Correct. Robert Kern's analysis is correct: when you make the call explicitly, a.__iadd__(b) invokes the list.__iadd__ method; this is effectively an alias for list.extend. I take back whatever I said about numpy. So for consistency we want a += b to also execute a.__iadd__. The opcode calls PyNumber_InplaceAdd; I think that PyNumber_InplaceAdd (and PySequence_InplaceConcat, if it exists) should test for both the numeric and the sequence augmented slot of the left argument first; then they should try both the numeric and sequence non-augmented slot of the left argument; and then the numeric non-augmented slot of the right argument. Coercion should not be attempted at all. The question is, can we do this in 2.5 without breaking backwards compatibility? Someone else with more time should look into the details of that. -- --Guido van Rossum (home page: http://www.python.org/~guido/)
Hi, On Mon, Mar 27, 2006 at 08:00:09PM -0800, Guido van Rossum wrote:
So for consistency we want a += b to also execute a.__iadd__. The opcode calls PyNumber_InplaceAdd; I think that PyNumber_InplaceAdd (and PySequence_InplaceConcat, if it exists) should test for both the numeric and the sequence augmented slot of the left argument first; then they should try both the numeric and sequence non-augmented slot of the left argument; and then the numeric non-augmented slot of the right argument. Coercion should not be attempted at all.
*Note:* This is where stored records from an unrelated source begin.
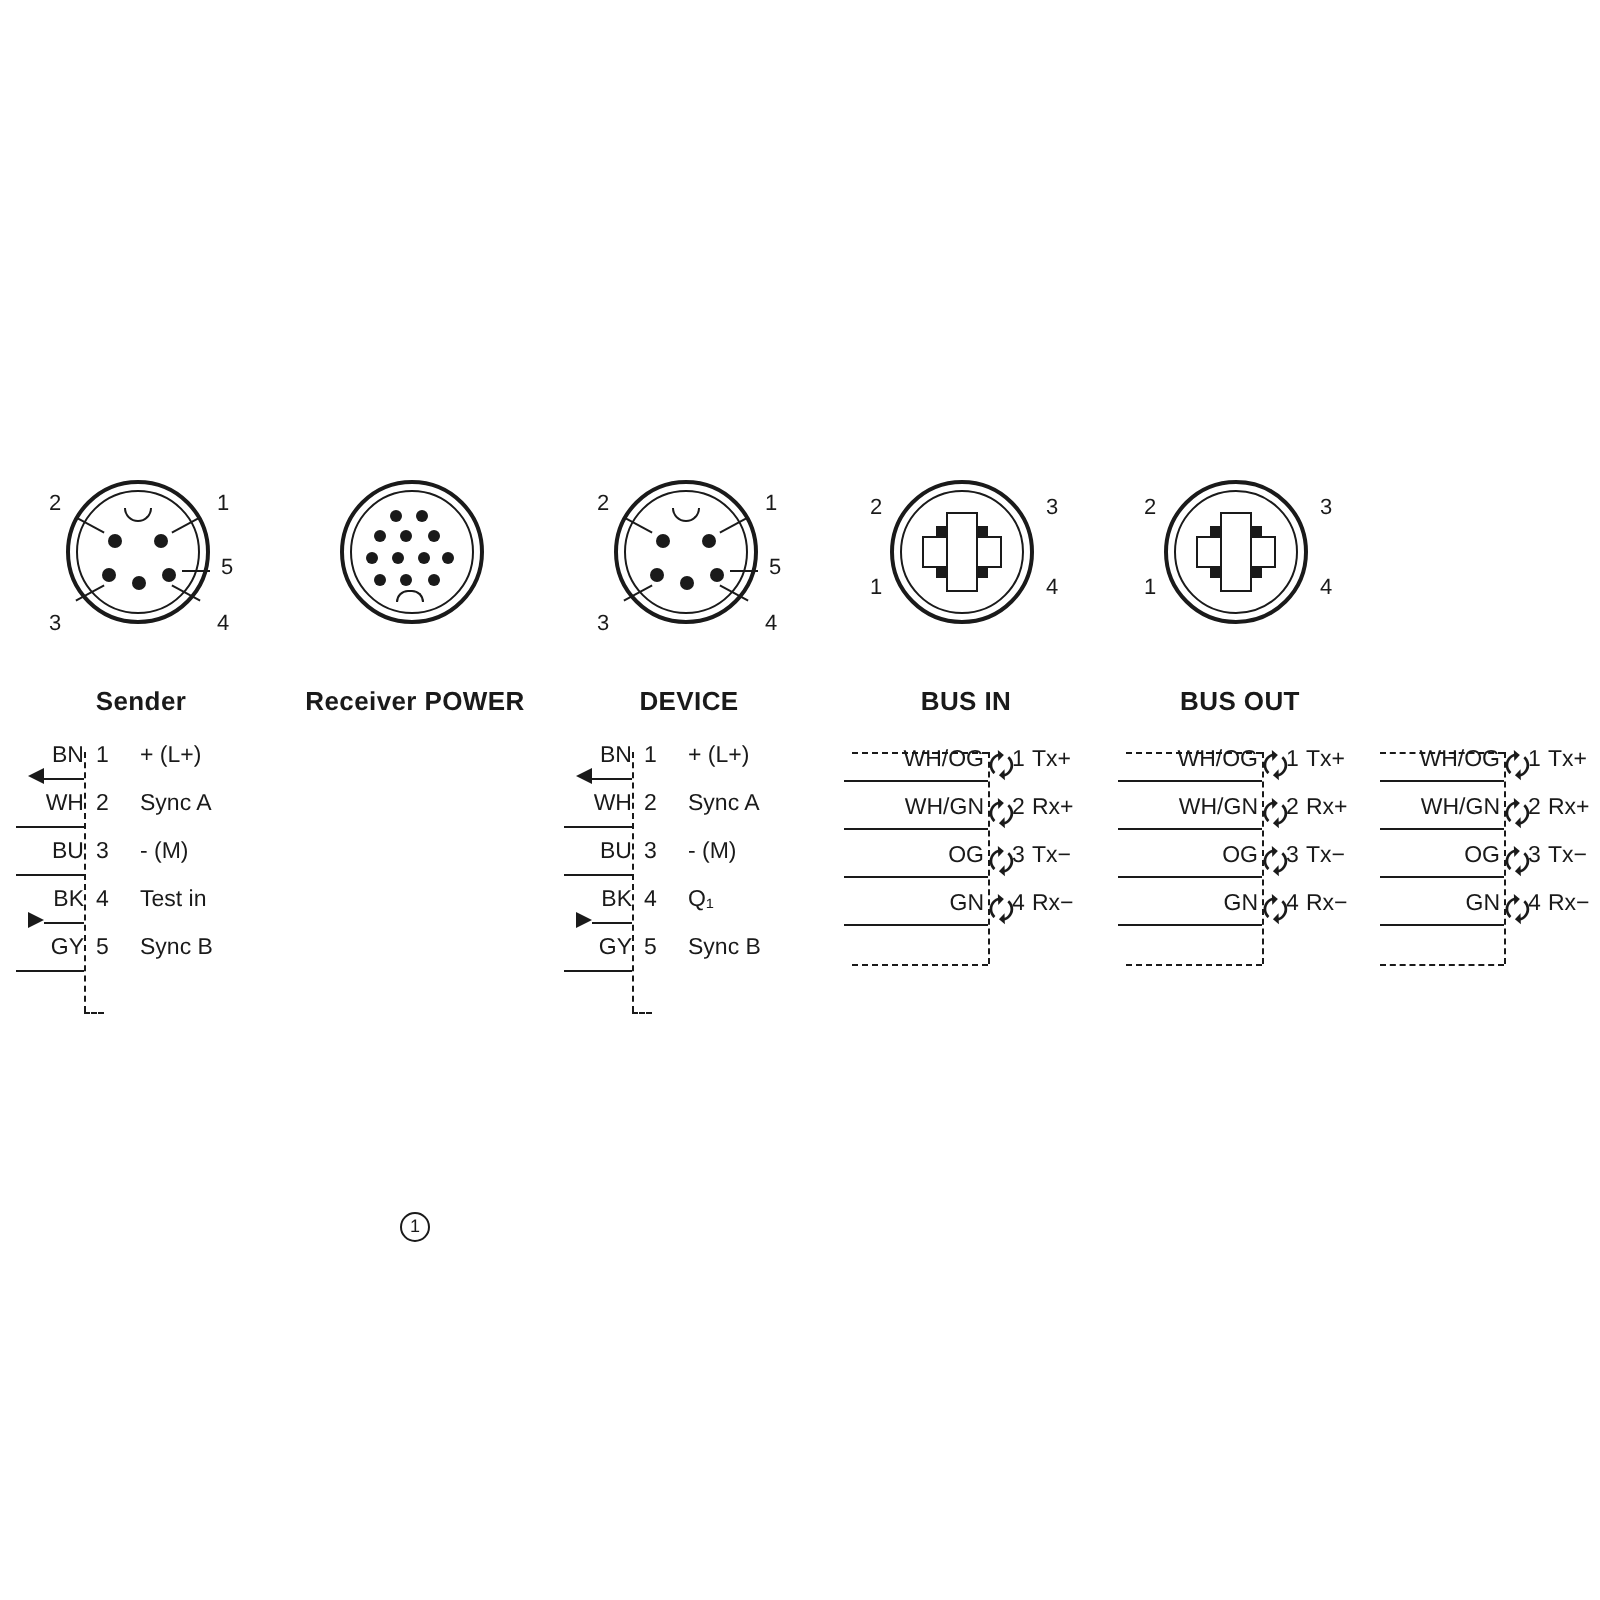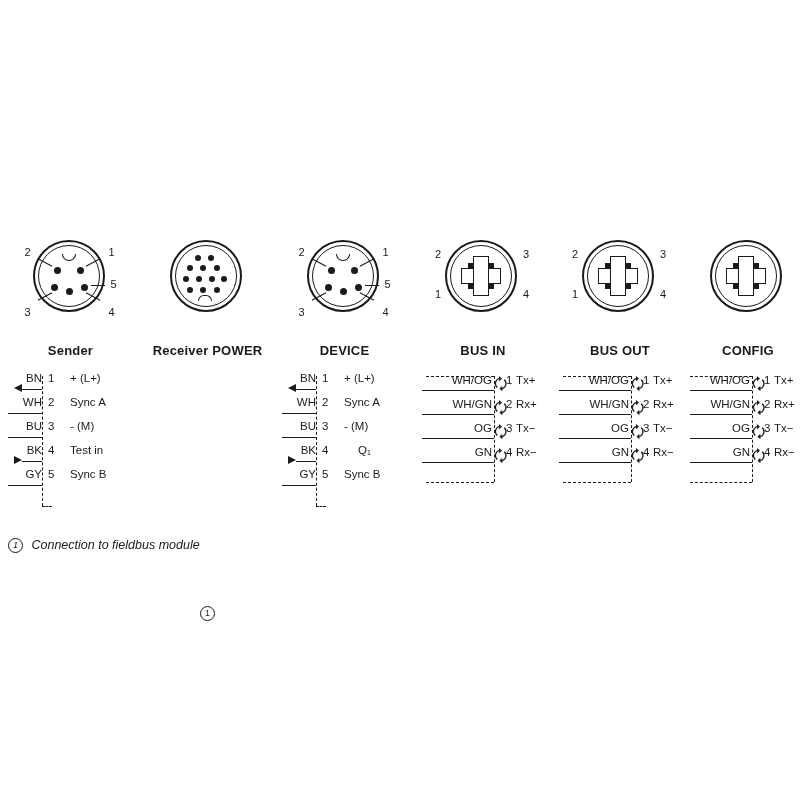"CONFIG" div.group { html: <div> <div> <div></div> <div></div> <div> <div></div> <div></div> <div></div> <div></div> <div></div> <div></div> </div> </div> <div>CONFIG</div> </div> -> none }
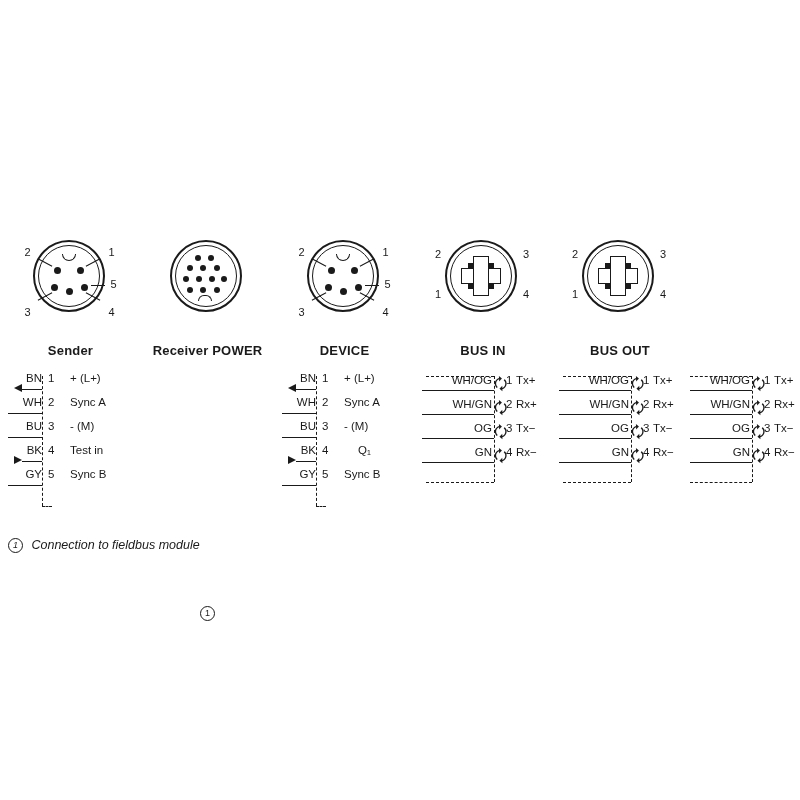"Q₁" div.wtext { left: 76px -> 62px }
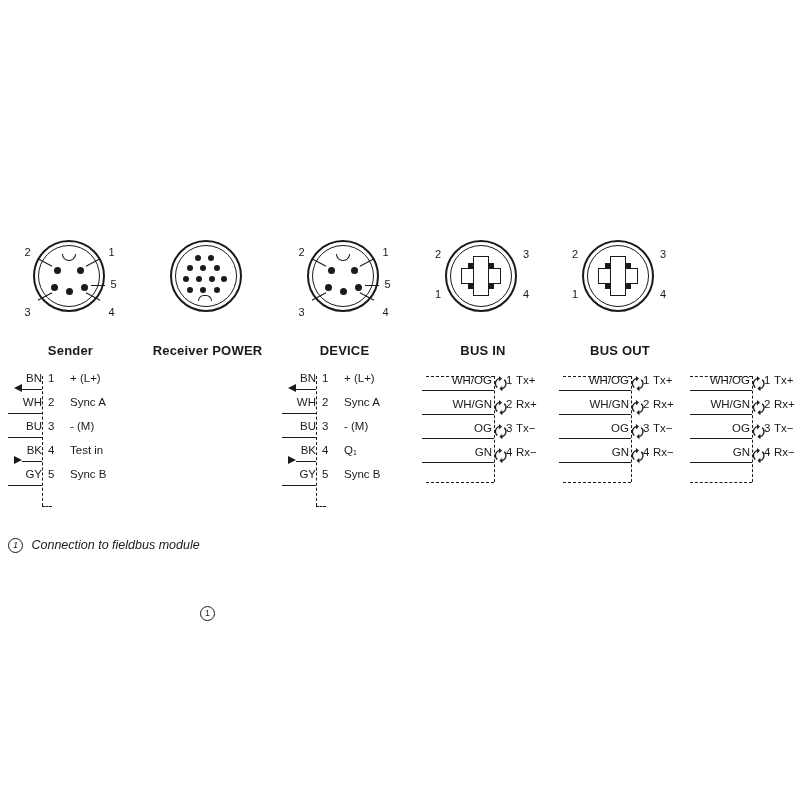"1 Connection to fieldbus module" div.footnote { html: <div> <span>1</span> <span>Connection to fieldbus module</span> </div> -> none }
The question is, can we do this in 2.5 without breaking backwards compatibility? Someone else with more time should look into the details of that.
I agree that there is a bug. There is more than one inconsistency left around here, though. Fixing one might expose the next one... For example, if -- as the documention says -- the expression 'a + b' would really try all slots corresponding to a.__add__(b) first and then fall back only if the slots return NotImplemented, then we'd also have to fix the following to return NotImplemented:
[].__add__(5) TypeError: can only concatenate list (not "int") to list
and then we have no place to put that nice error message. Nevertheless I think we should fix all this for consistency. I can try to give it a good look. I don't think many programs would break if the change goes into 2.5, but there are some C extension modules out there abusing the inner details of the type slots in unpredictable ways... A bientot, Armin
On 3/28/06, Armin Rigo <arigo@tunes.org> wrote:
Hi,
On Mon, Mar 27, 2006 at 08:00:09PM -0800, Guido van Rossum wrote:
So for consistency we want a += b to also execute a.__iadd__. The opcode calls PyNumber_InplaceAdd; I think that PyNumber_InplaceAdd (and PySequence_InplaceConcat, if it exists) should test for both the numeric and the sequence augmented slot of the left argument first; then they should try both the numeric and sequence non-augmented slot of the left argument; and then the numeric non-augmented slot of the right argument. Coercion should not be attempted at all.
The question is, can we do this in 2.5 without breaking backwards compatibility? Someone else with more time should look into the details of that.
I agree that there is a bug. There is more than one inconsistency left around here, though. Fixing one might expose the next one... For example, if -- as the documention says -- the expression 'a + b' would really try all slots corresponding to a.__add__(b) first and then fall back only if the slots return NotImplemented, then we'd also have to fix the following to return NotImplemented:
[].__add__(5) TypeError: can only concatenate list (not "int") to list
and then we have no place to put that nice error message.
Nevertheless I think we should fix all this for consistency. I can try to give it a good look. I don't think many programs would break if the change goes into 2.5, but there are some C extension modules out there abusing the inner details of the type slots in unpredictable ways...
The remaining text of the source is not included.